Le souvenir de Catherine Samie est automatiquement rattaché à la Maison de Molière, qu’elle servit corps et âme de tout son cœur. Formée au Centre d’art dramatique de la rue Blanche, puis au Conservatoire National d’Art Dramatique, elle entre en 1956 à la Comédie-Française, pour ne plus en sortir. Nommée en 1962, 438e sociétaire, elle en fut sa doyenne de 1989 à 2006, et après sa retraite, sociétaire honoraire.
Un cœur en or au service d’une grande maison

Sa retraite, parlons-en : un moment magique auquel j’ai eu la chance d’assister. Toute la Comédie-Française s’était mise en quatre pour célébrer leur doyenne dans un spectacle hommage aussi drôle qu’émouvant. Ces deux adjectifs qui siéent à merveille à l’étendue de son talent. Car Catherine Samie, impayable Môme Crevette chez Feydeau, excellait dans le registre comique, comme dans le dramatique. Elle était bouleversante dans La dernière lettre d’après Vie et Destin de Vassili Grossman. La tendresse de ses camarades démontrait tout l’amour qu’ils ressentaient pour cette lumineuse personnalité, toujours souriante.
On garde en mémoire ses éclats de rire devant le numéro de duettistes, entre Denis Podalydès et Guillaume Gallienne. Ce dernier, revêtu de la robe d’Agnès de l’École des femmes, incarnait Catherine Samie. « Madame le Doyenne », comme l’appelait tendrement la troupe, expliquait à la nouvelle doyenne Christine Fersen, incarnée plus vrai que nature par Denis Podalydès, toutes les tâches qui incombaient à sa charge. Plus la première y allait de toute son énergie, plus l’autre sombrait dans les affres. Catherine Samie avait pris très à cœur son rôle et dépensait sans compter son temps, entre les visites aux vieux artistes de Pont-aux-Dames et les inaugurations en tout genre.

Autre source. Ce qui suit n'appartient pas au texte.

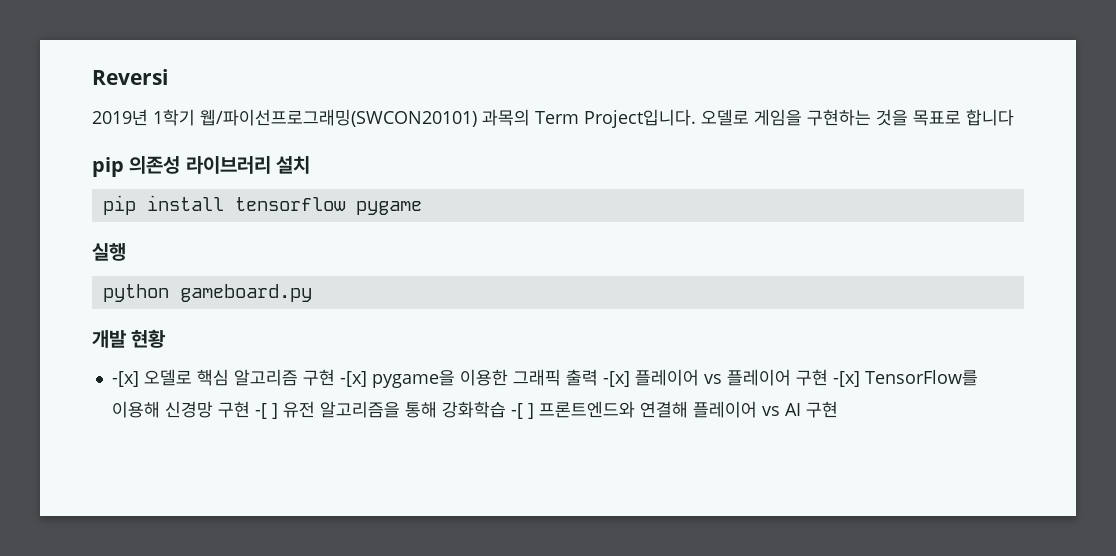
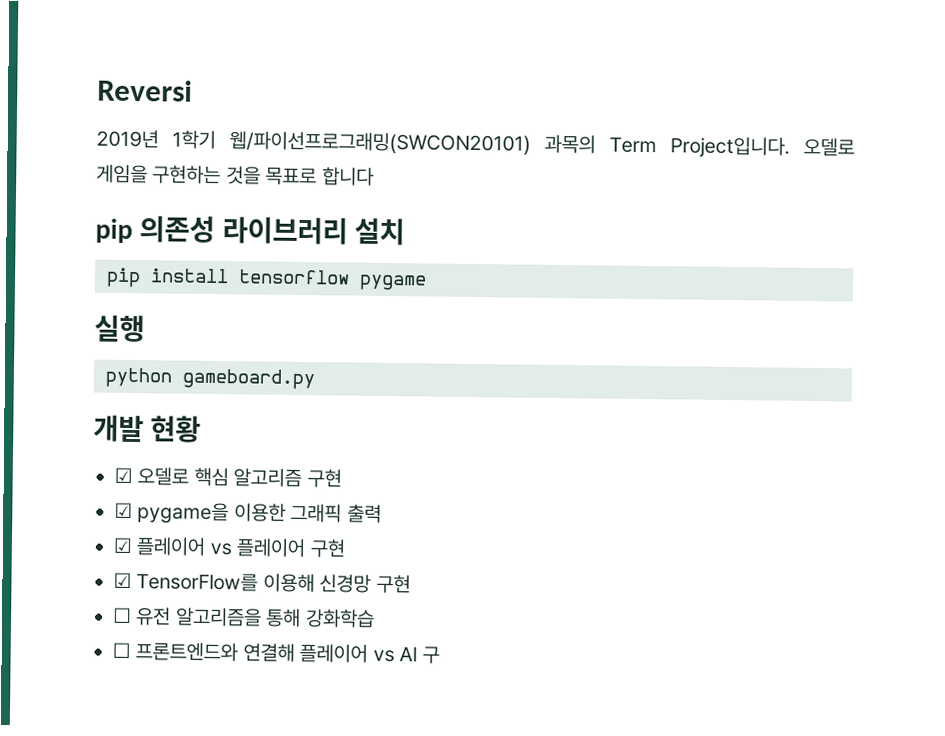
[111,371,139,387] -[x] -> [114,467,133,484] ☑
[339,371,367,387] -[x] -> [114,502,133,519] // ☑
[602,371,630,387] -[x] -> [113,537,132,554] // ☑
[832,371,860,387] -[x] -> [113,572,132,589] // ☑
[254,403,278,419] -[ ] -> [112,607,132,624] // ☐
[510,403,534,419] -[ ] -> [112,642,131,659] // ☐
[805,401,838,418] 구현 -> [422,646,441,664] 구

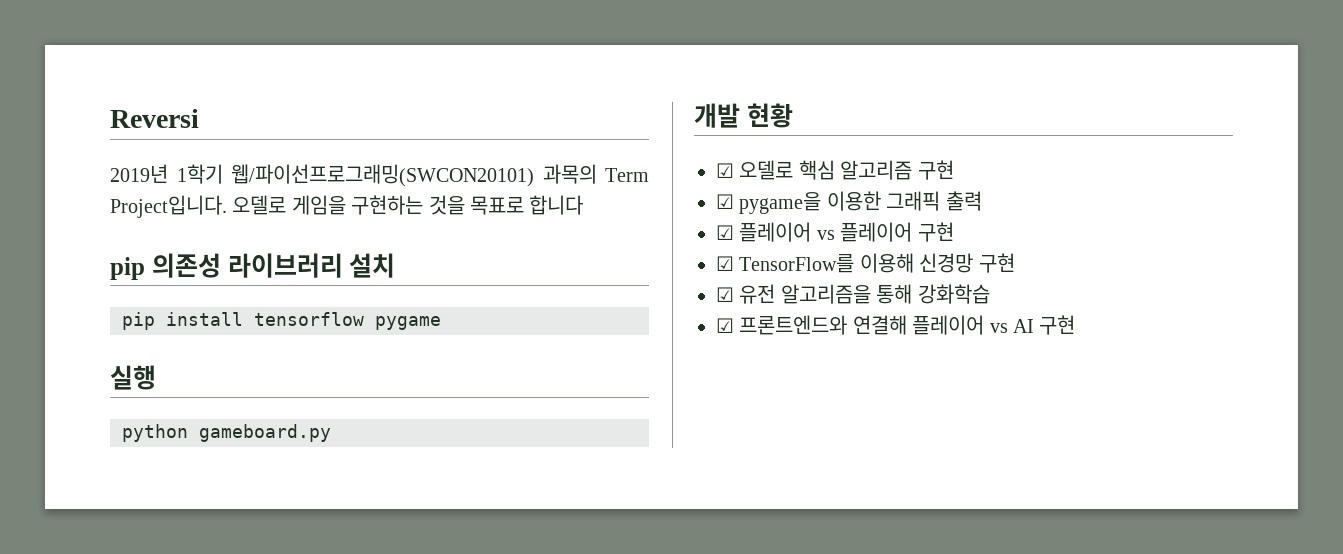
[112,607,132,624] ☐ -> [716,287,734,302] ☑
[112,642,131,659] ☐ -> [716,318,734,333] ☑
[422,646,441,664] 구 -> [1039,315,1076,335] 구현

Une comédienne au service des textes

Ce rire étincelant, son regard plein de malice et cette voix rauque lui donnaient quelque chose d’indéfinissable. Chacune de ses interprétations, que ce soit pour un grand ou un petit rôle, comme c’est souvent le cas au Français, était du diamant brut.
Ses deux dernières apparitions sur la scène furent, en 2012, dans Oh les Beaux jours ! de Beckett, mis en scène par Frederick Wiseman, où elle fut une extraordinaire Winnie. Et en 2015, sous la coupole du Grand Palais, où Éric Ruf avait monté son formidable Peer Gynt d’Henrik Ibsen. La comédienne incarnait, de toute sa fragilité mâtinée d’une force immense, Åse, la mère de cet enfant terrible. Aujourd’hui, on pense bien sûr à toute la Troupe qui lui rendra hommage le 15 janvier, lors de la soirée dédiée à Molière – ce Patron qu’elle a tant aimé – et à sa fille, la délicieuse comédienne Céline Samie. Au revoir Madame, merci pour vos beaux et loyaux services au théâtre français.